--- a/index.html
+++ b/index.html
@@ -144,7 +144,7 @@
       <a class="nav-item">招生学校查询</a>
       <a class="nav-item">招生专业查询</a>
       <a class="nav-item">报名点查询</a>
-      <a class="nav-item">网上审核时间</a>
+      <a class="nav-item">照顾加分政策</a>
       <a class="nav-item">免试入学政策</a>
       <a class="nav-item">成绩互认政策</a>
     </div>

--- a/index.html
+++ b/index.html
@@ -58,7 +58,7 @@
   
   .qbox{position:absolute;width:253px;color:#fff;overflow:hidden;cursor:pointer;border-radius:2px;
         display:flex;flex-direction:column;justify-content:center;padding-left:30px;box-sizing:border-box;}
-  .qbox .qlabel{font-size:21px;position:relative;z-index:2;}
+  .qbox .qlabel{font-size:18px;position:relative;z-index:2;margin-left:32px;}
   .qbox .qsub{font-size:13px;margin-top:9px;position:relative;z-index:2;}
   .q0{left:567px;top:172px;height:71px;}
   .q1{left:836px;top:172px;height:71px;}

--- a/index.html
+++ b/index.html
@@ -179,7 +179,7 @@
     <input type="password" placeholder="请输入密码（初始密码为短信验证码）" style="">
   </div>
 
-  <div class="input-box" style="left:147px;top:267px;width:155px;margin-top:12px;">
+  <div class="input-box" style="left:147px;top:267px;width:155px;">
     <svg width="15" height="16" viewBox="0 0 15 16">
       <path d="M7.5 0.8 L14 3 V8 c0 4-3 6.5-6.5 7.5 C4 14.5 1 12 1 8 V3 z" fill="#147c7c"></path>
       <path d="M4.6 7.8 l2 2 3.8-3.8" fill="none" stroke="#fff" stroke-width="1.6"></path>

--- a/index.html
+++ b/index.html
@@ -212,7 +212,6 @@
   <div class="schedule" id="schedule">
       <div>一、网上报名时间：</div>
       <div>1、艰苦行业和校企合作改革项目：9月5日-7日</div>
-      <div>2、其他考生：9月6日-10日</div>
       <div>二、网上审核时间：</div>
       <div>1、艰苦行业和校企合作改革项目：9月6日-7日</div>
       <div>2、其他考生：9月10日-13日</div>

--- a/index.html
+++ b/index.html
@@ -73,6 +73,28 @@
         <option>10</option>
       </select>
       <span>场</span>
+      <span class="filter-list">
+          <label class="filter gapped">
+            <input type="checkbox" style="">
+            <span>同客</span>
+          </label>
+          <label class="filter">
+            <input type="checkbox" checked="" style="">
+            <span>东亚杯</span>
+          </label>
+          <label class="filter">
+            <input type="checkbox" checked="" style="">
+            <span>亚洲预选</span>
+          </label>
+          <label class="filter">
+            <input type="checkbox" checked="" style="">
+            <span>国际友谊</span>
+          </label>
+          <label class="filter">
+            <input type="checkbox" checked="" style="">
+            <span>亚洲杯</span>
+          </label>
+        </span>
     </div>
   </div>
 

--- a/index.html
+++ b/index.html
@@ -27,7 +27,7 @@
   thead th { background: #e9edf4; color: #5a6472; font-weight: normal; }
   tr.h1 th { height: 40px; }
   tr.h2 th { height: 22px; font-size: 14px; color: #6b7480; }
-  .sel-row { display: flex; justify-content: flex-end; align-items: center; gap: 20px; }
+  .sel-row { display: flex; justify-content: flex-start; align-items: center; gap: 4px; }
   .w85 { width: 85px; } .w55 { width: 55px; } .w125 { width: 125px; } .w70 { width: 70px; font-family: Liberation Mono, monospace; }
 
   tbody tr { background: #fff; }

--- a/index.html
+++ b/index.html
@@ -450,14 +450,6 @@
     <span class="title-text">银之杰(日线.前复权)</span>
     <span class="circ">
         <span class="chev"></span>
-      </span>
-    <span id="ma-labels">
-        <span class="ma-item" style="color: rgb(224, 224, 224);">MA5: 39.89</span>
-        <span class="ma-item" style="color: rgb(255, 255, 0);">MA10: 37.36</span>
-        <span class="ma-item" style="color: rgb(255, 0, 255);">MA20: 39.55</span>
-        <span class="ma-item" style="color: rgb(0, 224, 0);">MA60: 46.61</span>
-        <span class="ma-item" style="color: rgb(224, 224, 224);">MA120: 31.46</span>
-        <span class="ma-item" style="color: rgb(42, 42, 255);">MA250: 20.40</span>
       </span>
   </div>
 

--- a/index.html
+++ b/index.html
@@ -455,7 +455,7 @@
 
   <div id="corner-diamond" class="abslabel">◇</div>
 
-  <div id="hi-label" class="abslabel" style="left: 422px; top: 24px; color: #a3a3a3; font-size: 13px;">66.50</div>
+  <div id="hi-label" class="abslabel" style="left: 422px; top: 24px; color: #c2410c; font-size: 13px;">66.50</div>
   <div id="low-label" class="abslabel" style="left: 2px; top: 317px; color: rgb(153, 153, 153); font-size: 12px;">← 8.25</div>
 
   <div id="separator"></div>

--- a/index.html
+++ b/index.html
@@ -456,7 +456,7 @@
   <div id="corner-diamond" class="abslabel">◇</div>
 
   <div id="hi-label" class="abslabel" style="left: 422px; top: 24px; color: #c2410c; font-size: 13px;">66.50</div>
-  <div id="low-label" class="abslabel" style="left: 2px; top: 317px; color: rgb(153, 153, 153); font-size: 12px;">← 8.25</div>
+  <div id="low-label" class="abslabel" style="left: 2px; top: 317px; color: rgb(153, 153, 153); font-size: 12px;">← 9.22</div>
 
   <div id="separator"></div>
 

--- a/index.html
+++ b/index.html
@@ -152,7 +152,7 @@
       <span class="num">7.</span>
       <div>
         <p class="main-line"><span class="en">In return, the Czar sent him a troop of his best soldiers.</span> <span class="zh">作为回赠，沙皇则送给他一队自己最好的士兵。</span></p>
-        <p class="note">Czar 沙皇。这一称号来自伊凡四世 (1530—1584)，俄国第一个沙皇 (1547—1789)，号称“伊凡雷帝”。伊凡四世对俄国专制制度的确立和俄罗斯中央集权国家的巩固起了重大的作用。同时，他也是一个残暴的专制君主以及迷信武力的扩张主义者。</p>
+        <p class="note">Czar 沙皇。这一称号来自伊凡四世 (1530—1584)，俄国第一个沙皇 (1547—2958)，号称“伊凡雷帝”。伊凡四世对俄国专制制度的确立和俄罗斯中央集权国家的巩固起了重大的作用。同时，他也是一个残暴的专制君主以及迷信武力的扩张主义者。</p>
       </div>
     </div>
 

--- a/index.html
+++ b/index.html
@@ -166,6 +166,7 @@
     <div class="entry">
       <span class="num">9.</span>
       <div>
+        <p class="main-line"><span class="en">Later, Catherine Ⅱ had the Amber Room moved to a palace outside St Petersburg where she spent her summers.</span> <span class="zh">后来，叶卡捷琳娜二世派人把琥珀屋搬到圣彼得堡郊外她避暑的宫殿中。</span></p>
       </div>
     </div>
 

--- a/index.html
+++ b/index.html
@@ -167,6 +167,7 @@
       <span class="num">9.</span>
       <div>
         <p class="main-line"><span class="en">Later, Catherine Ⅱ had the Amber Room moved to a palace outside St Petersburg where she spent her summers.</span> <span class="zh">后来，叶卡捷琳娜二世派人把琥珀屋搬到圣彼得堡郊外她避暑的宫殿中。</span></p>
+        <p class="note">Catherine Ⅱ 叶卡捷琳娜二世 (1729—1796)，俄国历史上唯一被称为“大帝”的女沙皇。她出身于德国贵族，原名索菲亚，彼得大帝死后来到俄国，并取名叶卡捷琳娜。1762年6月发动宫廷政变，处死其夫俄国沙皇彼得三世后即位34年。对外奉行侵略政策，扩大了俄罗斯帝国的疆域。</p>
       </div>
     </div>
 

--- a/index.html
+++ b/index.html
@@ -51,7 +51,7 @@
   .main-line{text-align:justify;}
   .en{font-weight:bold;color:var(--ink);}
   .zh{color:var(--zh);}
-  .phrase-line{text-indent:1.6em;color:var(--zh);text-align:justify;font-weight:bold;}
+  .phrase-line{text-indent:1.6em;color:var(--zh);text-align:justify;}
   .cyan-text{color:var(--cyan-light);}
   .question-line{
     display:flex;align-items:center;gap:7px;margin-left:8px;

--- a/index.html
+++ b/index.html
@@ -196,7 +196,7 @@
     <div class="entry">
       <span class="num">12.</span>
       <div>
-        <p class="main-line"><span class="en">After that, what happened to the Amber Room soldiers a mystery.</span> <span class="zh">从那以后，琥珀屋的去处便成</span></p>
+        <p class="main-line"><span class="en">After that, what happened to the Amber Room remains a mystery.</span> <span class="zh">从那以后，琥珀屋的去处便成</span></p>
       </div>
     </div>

● **TASK REQUIREMENTS**
In the records above, collect each line with "align".

● **SOLUTION TO THE PROBLEM**
-  .sel-row { display: flex; justify-content: flex-end; align-items: center; gap: 20px; }
+  .sel-row { display: flex; justify-content: flex-start; align-items: center; gap: 4px; }
   .main-line{text-align:justify;}
-  .phrase-line{text-indent:1.6em;color:var(--zh);text-align:justify;font-weight:bold;}
+  .phrase-line{text-indent:1.6em;color:var(--zh);text-align:justify;}
     display:flex;align-items:center;gap:7px;margin-left:8px;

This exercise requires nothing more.